We always keep eye on AWS costs but we could miss out on non AWS costs such as Datadog, Splunk or any other systems that connected to our environment. Initially I used large pool of small spot instances (t3.medium) and later found out that Datadog charges for every node which is more expensive than AWS spot instance cost. Then I switched to larger instances and brought down number of instances in the cluster so that Datadog cost will not be so high. This is just a example, so keep eye on other systems you are using.

Shutdown compute on off hours

In most places, development or test environment is being used by internal developers and 90% time they are using it during office hours. Hence, no point of running those enviornments on off hours and burning cash.

Let me explain how I configured the automated off hour shutdown and bring up of non production environments. This environment consists of set of tools such as ArgoCD as I explained in this article.

  • Make sure all your deployments and statefulsets are configured with resource requests and limits. This is absolutely necessary for properly scale up and down the cluster
  • All autoscaling groups running behind node groups are configured with minimum 0instances and max x amount. You have to decide x based on your workloads.
  • Configure Horizontal Pod Autoscaler with minimum and maximum pods required for cluster.

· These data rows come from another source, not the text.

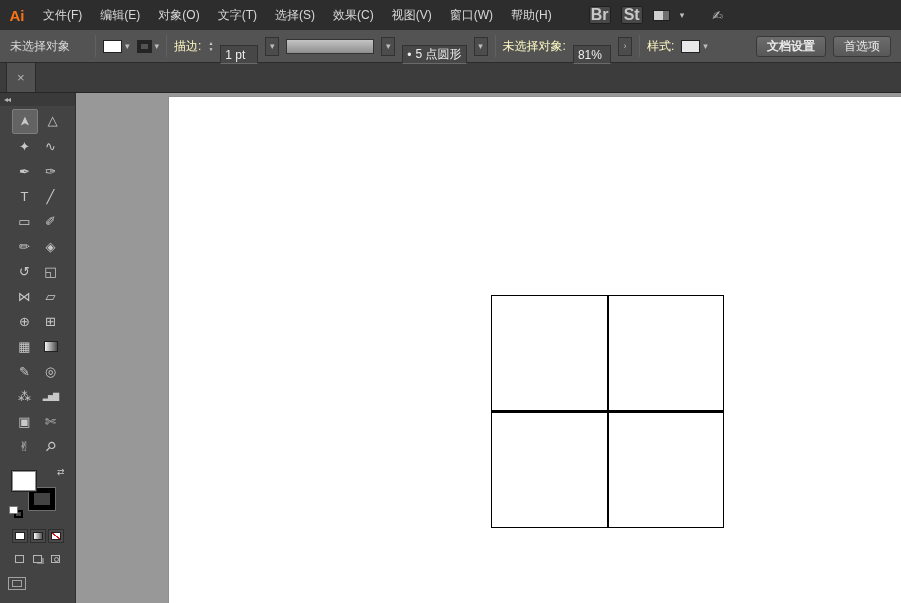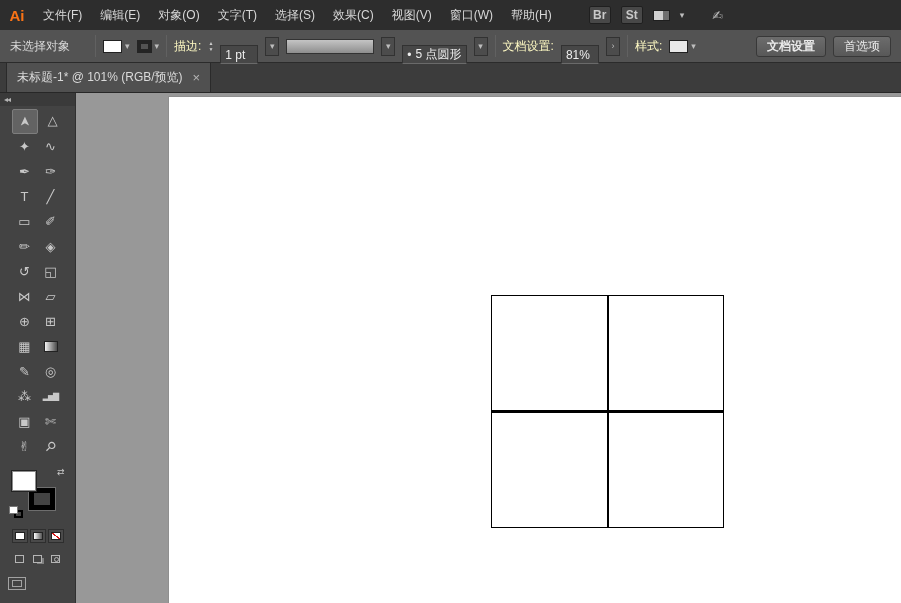--- a/index.html
+++ b/index.html
@@ -18,7 +18,7 @@
   .menu-item { padding:0 9px; line-height:30px; color:#d8d8d8; cursor:default; }
   .mb-right { display:flex; align-items:center; gap:10px; margin-left:28px; }
   .badge { width:22px; height:18px; background:#484848; border:1px solid #1f1f1f;
-    border-radius:2px; color:#c9c9c9; font-size:12px; font-weight:bold;
+    border-radius:2px; color:#c9c9c9; font-size:16px; font-weight:bold;
     display:flex; align-items:center; justify-content:center; }
   .ws-icon { width:17px; height:11px; border:1px solid #1f1f1f;
     background:linear-gradient(90deg,#cfcfcf 0 60%,#6f6f6f 60% 100%); }

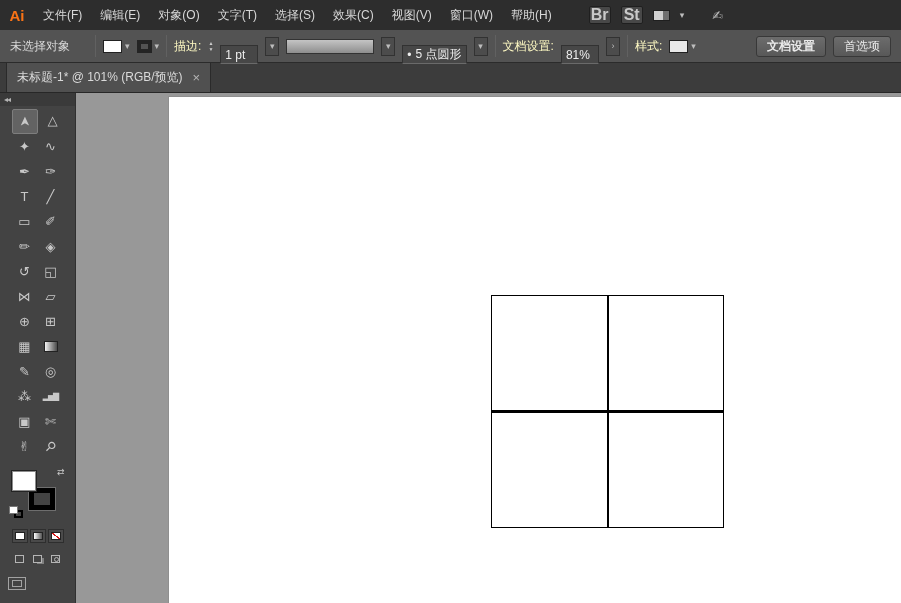--- a/index.html
+++ b/index.html
@@ -191,7 +191,7 @@
   </span>
   <span class="sep"></span>
 
-  <span class="label">文档设置:</span>
+  <span class="label">未选择对象:</span>
   <span class="field small">81%</span>
   <span class="dd-btn">
     <span class="dd-arrow">›</span>

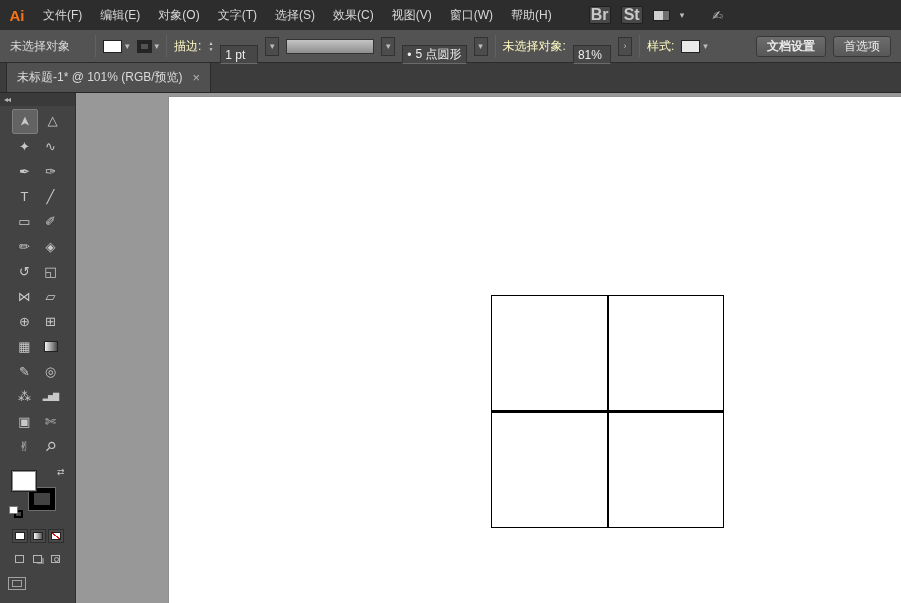--- a/index.html
+++ b/index.html
@@ -210,7 +210,6 @@
 
 <div class="tabbar">
   <div class="tab">
-    <span>未标题-1* @ 101% (RGB/预览)</span>
     <span class="tab-close">×</span>
   </div>
 </div>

Once you configure above and deploy the cluster, ASGs will automatically scale up and creates number of nodes / instances to cater the pods running on your enviornment. Next, interesting part of shutting down and bringing up the workloads.

Shutting down

  • Run a K8s cronjob to set replicaset to 0 of all your deployments and statefulsets.
kubectl scale --replicas=0 deployment <deplyment-name> -n <namespace>
  • Cronjob should be running on pod with credentials to login to EKS and run above command
  • Create AWS Assume role with these permissions ‘eks:UpdateClusterConfig’, ‘eks:ListClusters’, ‘eks:DescribeCluster’
  • Configure Trus relationship with assume role to ensure that only the service account from EKS OIDC provider is allowed to assume the role
  • Then create K8s roles with below permissions
- apiGroups: ["apps"]
resources: ["deployments/scale","deployments/status","statefulsets/scale","statefulsets/status"]
verbs: ["update", "get", "watch", "list"]
- apiGroups: ["apps"]
resources: ["deployments","statefulsets"]
verbs: ["update", "get", "watch", "list"]
  • Next create rolebindings and attach them to a kubernetes user
  • Now allow IAM role to access AWS EKS cluster using the K8s user specified in the role bindings. You can find detailed instructions here for configuring eks access.
rolearn: arn:aws:iam::111122223333:role/my-eks-access-role
username: k8s-username-configured-in-role-binding
  • All set for enabling scheduled shutdown except one thing. If you are using ArgoCD, above replicaset changes will be override automatically within few seconds. To avoid this, you can configure ArgoCD to ignore differences in replicasets. Configure your ArgoCD Applications to ignore differences in replicasets. You can find details here for argocd changes.
spec:
ignoreDifferences:
- group: apps
kind: Deployment
jsonPointers:
- /spec/replicas
- group: apps
kind: StatefulSet
jsonPointers:
- /spec/replicas
  • Now you have all the componets required. Discuss with team and decide the time you want to shutdown the system and configure K8s cronjob accordingly.
  • Once all your scalesets set 0, there will be no pods running on that particualar environment. After a while cluster autoscaler will shutdown all the nodes / instances

Bring up

Bringing up the workloads are no difference. Just run another K8s cronjob with all above features. Instead of setting the scaleset to 0, make it 1.

kubectl scale --replicas=1 deployment <deplyment-name> -n <namespace>
  • Once you set the replicasets to 1, EKS will start creating pods and trigger cluster autoscaler to create required number of nodes / instances

That’s all I have to share at this moment. I would like to hear if you have any other ways to save cost in EKS environment.